(Input records Opens)
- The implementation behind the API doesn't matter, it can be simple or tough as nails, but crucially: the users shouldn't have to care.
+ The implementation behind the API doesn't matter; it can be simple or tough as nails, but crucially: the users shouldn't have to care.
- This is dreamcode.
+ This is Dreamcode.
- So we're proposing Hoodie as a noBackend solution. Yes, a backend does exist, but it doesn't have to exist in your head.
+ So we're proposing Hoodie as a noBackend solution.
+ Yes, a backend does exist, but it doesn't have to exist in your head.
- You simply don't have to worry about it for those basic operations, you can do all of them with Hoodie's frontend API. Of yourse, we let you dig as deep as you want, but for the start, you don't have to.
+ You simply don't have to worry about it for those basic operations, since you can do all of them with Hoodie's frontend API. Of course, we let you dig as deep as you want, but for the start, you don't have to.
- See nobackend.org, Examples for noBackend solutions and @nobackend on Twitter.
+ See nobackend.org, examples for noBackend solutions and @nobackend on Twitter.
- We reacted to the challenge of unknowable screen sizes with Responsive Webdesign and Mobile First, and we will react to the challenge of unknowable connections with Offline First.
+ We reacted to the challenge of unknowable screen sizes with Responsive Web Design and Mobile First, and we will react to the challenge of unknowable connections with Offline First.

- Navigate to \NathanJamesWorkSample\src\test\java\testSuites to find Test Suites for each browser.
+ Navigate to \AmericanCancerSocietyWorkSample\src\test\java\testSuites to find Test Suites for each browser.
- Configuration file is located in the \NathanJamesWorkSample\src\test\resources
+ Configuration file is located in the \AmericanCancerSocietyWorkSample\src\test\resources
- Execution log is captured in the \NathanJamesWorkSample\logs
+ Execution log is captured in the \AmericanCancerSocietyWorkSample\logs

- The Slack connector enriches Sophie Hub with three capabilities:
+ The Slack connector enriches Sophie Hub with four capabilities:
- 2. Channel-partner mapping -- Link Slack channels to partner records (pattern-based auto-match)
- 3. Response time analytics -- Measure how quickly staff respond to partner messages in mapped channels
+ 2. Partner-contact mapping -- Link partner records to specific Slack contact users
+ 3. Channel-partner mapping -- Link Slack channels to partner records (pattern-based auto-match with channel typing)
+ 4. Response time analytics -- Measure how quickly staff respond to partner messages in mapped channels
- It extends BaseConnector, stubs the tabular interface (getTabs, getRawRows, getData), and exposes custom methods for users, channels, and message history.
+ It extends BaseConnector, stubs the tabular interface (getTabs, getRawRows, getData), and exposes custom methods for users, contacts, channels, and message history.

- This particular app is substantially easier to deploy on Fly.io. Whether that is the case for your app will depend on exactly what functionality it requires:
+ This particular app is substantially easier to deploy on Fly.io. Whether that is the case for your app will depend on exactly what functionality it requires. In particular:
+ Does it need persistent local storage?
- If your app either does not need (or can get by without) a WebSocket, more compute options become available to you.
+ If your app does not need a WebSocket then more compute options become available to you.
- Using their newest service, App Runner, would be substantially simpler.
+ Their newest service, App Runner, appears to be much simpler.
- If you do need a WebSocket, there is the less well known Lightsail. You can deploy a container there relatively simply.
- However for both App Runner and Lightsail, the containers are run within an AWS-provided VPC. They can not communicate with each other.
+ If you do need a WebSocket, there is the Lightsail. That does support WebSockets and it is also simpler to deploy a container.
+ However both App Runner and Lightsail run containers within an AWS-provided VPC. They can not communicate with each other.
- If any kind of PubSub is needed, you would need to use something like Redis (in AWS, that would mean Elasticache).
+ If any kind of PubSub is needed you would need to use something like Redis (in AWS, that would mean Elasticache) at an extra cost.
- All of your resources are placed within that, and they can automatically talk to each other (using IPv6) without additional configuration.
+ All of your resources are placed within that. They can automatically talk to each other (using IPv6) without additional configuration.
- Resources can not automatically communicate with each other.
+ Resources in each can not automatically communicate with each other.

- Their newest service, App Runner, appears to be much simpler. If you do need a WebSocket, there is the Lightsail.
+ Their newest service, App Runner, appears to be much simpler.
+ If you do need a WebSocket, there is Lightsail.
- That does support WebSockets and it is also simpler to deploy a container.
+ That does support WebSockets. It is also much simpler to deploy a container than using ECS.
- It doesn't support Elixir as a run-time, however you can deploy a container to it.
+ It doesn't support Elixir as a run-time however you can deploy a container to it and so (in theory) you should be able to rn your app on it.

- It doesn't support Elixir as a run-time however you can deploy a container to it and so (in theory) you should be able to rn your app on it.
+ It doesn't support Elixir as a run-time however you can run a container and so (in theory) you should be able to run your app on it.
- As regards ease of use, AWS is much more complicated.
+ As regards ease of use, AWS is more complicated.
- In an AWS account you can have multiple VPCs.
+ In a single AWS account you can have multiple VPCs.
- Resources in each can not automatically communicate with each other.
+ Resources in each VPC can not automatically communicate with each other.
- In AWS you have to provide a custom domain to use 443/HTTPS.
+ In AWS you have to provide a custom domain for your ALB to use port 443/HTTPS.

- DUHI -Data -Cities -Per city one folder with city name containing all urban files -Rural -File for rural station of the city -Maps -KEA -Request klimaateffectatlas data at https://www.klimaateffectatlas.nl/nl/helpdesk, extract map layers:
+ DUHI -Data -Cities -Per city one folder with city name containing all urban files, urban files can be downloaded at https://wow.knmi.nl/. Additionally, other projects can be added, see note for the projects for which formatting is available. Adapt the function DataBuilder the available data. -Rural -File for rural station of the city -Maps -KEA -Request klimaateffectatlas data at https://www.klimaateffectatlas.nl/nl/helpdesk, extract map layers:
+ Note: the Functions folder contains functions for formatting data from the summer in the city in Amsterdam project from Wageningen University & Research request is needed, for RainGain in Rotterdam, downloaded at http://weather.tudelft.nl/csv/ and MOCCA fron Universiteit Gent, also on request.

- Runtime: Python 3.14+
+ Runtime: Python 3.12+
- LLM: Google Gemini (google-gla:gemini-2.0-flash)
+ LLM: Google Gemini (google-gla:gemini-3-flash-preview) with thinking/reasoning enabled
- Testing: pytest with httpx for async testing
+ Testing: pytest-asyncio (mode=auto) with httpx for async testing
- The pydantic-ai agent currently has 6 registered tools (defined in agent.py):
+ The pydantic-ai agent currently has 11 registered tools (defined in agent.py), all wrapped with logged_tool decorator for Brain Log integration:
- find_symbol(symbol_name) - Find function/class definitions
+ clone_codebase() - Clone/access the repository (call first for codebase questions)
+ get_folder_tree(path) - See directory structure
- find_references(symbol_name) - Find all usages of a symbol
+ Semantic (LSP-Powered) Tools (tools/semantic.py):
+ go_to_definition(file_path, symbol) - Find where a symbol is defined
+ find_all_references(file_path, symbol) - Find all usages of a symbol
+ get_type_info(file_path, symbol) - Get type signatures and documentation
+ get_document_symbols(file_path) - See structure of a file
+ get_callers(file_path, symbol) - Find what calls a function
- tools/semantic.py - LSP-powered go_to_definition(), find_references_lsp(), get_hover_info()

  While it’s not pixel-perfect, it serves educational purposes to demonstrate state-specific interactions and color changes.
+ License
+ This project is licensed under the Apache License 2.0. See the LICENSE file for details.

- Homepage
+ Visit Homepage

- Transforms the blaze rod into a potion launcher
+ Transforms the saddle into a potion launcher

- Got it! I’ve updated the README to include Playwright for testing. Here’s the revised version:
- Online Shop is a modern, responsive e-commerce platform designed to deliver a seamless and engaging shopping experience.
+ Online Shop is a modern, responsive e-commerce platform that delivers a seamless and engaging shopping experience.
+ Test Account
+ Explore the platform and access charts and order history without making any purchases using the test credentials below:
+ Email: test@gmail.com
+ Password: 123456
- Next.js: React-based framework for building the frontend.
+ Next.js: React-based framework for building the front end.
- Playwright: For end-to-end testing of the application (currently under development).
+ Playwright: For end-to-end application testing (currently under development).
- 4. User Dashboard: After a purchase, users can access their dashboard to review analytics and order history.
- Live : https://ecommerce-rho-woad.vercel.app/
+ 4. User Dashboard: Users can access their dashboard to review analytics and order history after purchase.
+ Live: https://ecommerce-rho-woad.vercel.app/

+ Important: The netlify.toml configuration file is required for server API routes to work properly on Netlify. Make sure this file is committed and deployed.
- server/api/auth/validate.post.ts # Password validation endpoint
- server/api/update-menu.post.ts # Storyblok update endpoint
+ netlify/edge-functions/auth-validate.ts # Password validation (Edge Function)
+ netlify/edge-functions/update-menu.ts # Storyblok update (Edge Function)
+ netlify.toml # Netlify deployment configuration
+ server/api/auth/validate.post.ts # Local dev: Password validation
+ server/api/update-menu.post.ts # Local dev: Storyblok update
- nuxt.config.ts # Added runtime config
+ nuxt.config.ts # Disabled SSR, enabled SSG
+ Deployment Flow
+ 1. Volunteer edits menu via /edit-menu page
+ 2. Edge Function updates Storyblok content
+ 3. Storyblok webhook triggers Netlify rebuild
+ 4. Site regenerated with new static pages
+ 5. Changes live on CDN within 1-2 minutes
(Input records Closes)
Action item:
Provide every line from the material that contains the word "under".

Answer to the exercise:
+ This project is licensed under the Apache License 2.0. See the LICENSE file for details.
- Playwright: For end-to-end testing of the application (currently under development).
+ Playwright: For end-to-end application testing (currently under development).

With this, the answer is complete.